One day in the 60s sitting at the Riviera Cafe on South Street in Cowansville, Quebec Buffalo Springfield’s new song “For What it’s Worth” began to play. That particular song immediately became a huge turning point in my life about standing up to what I believe in and attempting to become a weekend hippie.

The year before, The Byrd’s had been my big influence, and I remember my father told me if he so much as saw me wear the Ben Franklin glasses Roger McGuinn wore, well, there would be trouble. In my life if people went left, I always went right, and right I did the next day to The Treasure Chest on Main Street to buy the glasses.
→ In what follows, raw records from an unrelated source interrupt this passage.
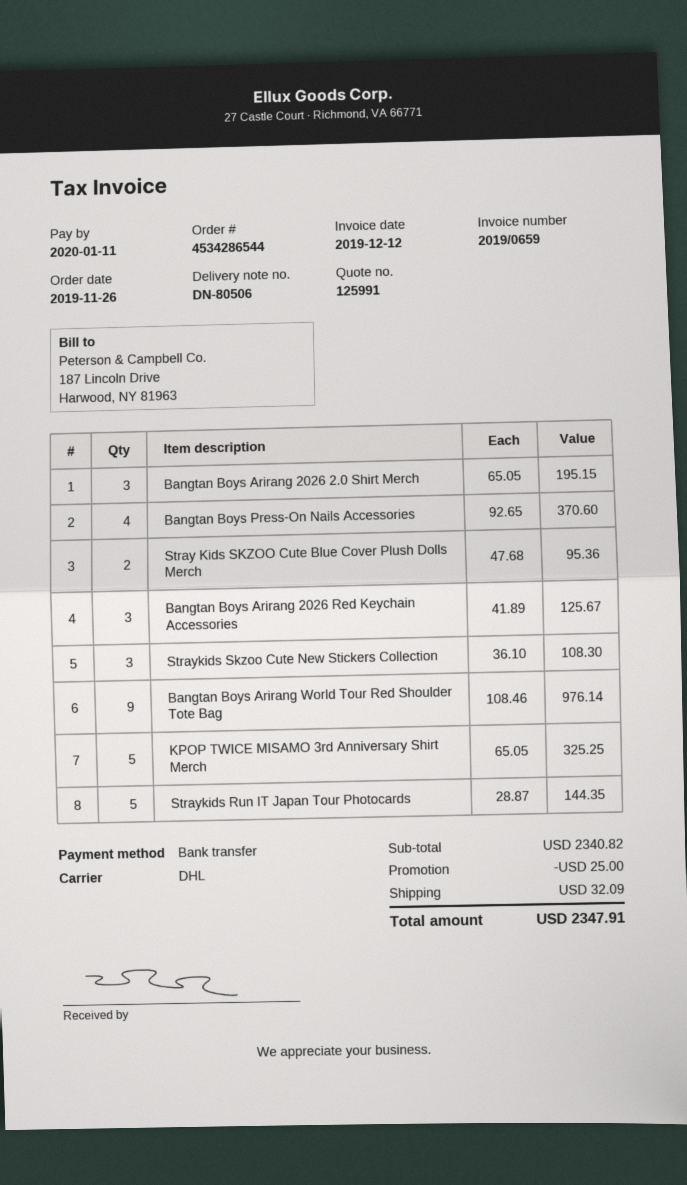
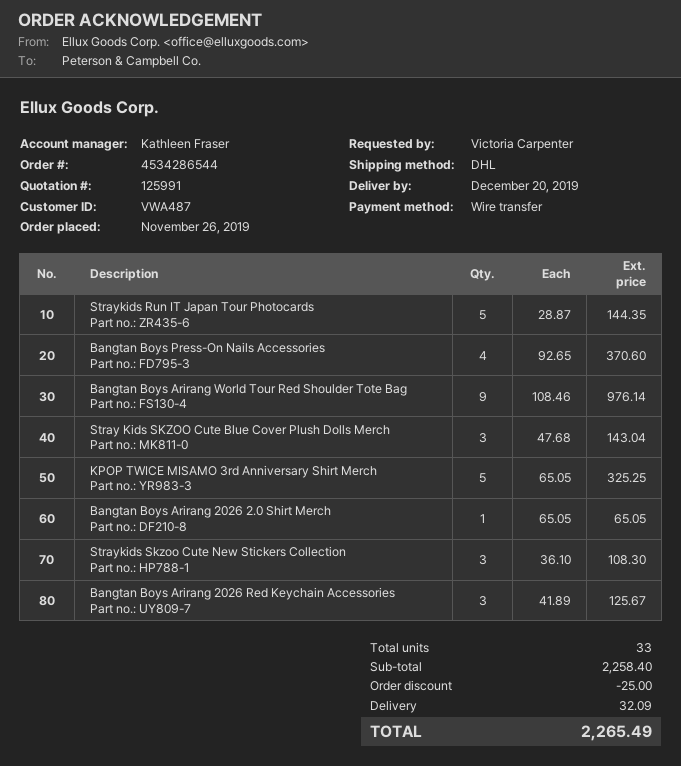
Bangtan Boys Arirang 2026 2.0 Shirt Merch: 3 x 65.05 = 195.15 -> 1 x 65.05 = 65.05
Stray Kids SKZOO Cute Blue Cover Plush Dolls Merch: 2 x 47.68 = 95.36 -> 3 x 47.68 = 143.04
subtotal: 2340.82 -> 2258.40
total: 2347.91 -> 2265.49

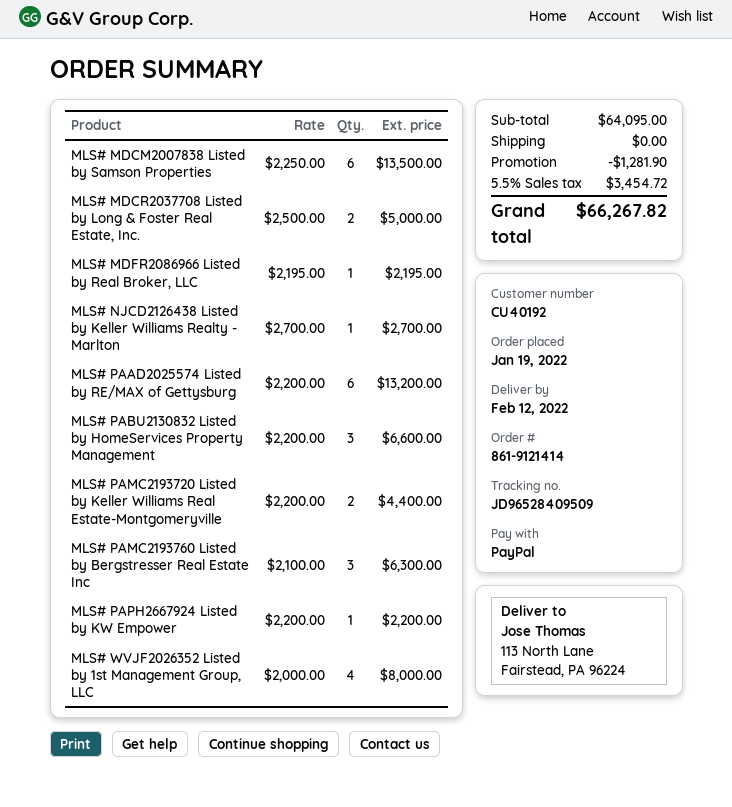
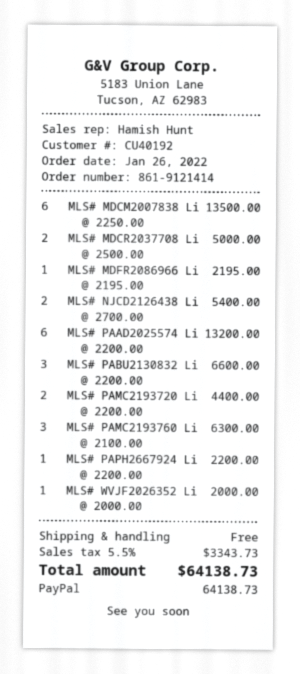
order date: 2022-01-19 -> 2022-01-26
MLS# NJCD2126438 Listed by Keller Williams Realty - Marlton: 1 x 2700.00 = 2700.00 -> 2 x 2700.00 = 5400.00
MLS# WVJF2026352 Listed by 1st Management Group, LLC: 4 x 2000.00 = 8000.00 -> 1 x 2000.00 = 2000.00
discount: 1281.90 -> none
tax: 5.5% = 3454.72 -> 5.5% = 3343.73
total: 66267.82 -> 64138.73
Of course I was wearing them as soon as I got out of the store, and who drove down the street but my father beeping his horn and shaking his fist at me. Arthur J. Knight eventually got over it, just like he got over the acrylic polyester bell bottom pants from Eaton’s.

When I turned 15 my friends and I took the bus to Montreal to hand out flowers for peace at the Place Ville Marie Plaza some weekends. People would come up to the girl with the flowers in her hair and ask me if I was from San Francisco. I would just smile from ear to ear as that was the highest compliment anyone could give me. Even with all the peace and flowers it seemed like I was still missing something. You know, maybe a boyfriend living a hippie lifestyle — wearing their long hair in braids, playing guitar, preferably living out of a Volkswagen van, protesting violence, and spreading peace and love.
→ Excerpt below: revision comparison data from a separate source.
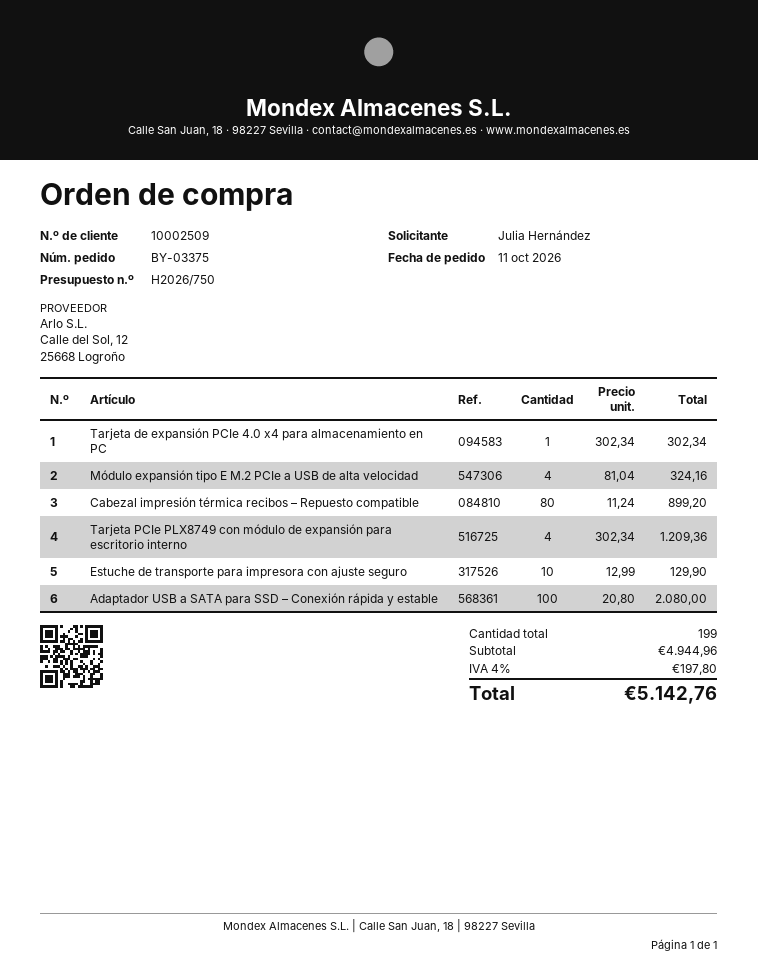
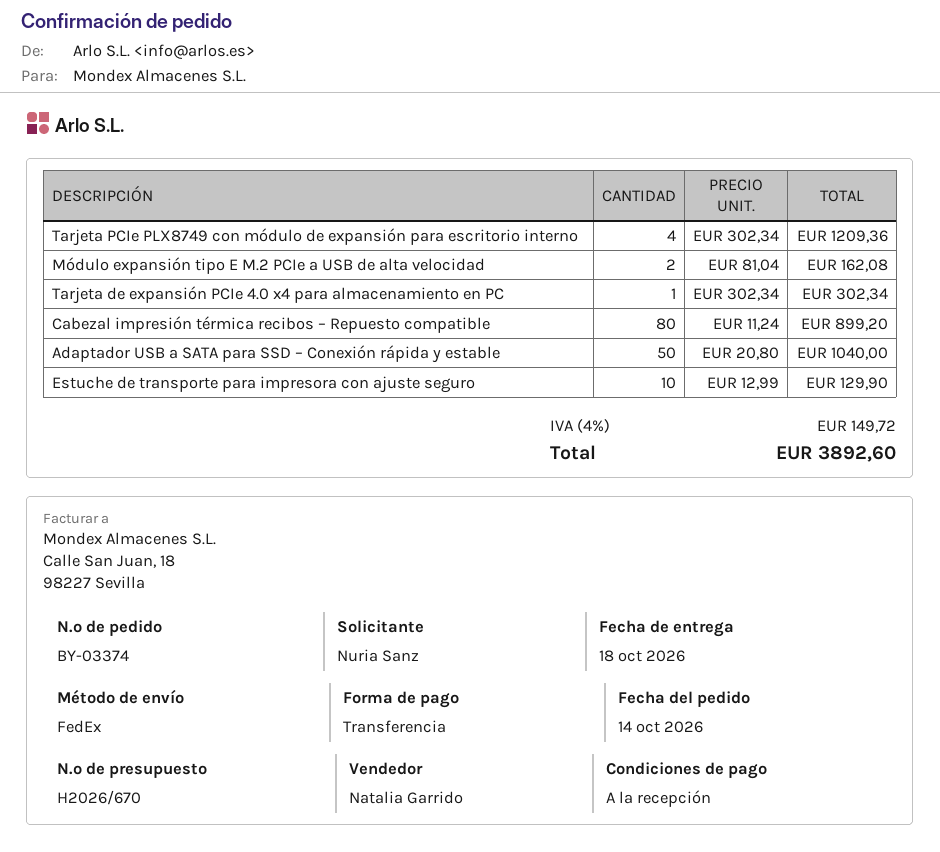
quote number: H2026/750 -> H2026/670
order number: BY-03375 -> BY-03374
order date: 2026-10-11 -> 2026-10-14
ordered by: Julia Hernández -> Nuria Sanz
Módulo expansión tipo E M.2 PCIe a USB de alta velocidad: 4 x 81.04 = 324.16 -> 2 x 81.04 = 162.08
Adaptador USB a SATA para SSD – Conexión rápida y estable: 100 x 20.80 = 2080.00 -> 50 x 20.80 = 1040.00
tax: 4% = 197.80 -> 4% = 149.72
total: 5142.76 -> 3892.60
The problem was a lack of male hippies back in Cowansville. There was also some sort of testosterone rivalry between the boys in Cowansville vs the boys in Granby. I don’t seem to remember that but I do remember the cute young men from Granby, Quebec. However, I don’t think I knew what testosterone was in those days.

In a Hallmark moment I do remember getting the attention of this very tall lanky guy one night at a concert in front of the Cowansville town hall. I can remember his towering height, the long matted hair, and the god awful smell of patchouli, but do you think I can still remember his name? So, I decided to ask my friend Leslye who seems to remember a heck more than I do these days and she said:

“Oh my goodness you are talking about that guy with the long hair that was from Granby. His name was “Taupe” and  I have no clue what his real name was.”

Leslye went on to say he was part of “our hippie gang” (we had a gang?) from Granby and that there were others called Dylan, Red and “Henthouhuanne”. Henthouhuanne was actually an annoying spelling to make the fella’s name of Antoine sound cool.

I can still remember holding Taupe’s hand at that concert and then I never really saw much of him again. According to Leslye, after a couple of weeks of the lads spending some time in Cowansville they went back to the girls in Granby.

In the end my memory of him was just like the very end of a Hallmark movie. Their trusted recipe is: take one girl, take one boy, 2 hours of back and forth conversation, and then they kiss or get back together in the last 2 minutes. Then it’s over, leaving you unsatisfied most times. This was my first kiss that lasted two minutes and then I never saw him again. I will never ever forget that moment, yet I could not remember his name was Taupe. I was close though– I kept thinking about Ed Sullivan’s puppet Topo Gigio for some reason — so I was definitely in the vicinity. So my advice to you? Write everything down while you still remember. The nice thing about having a bad memory is you can have reruns without commercials.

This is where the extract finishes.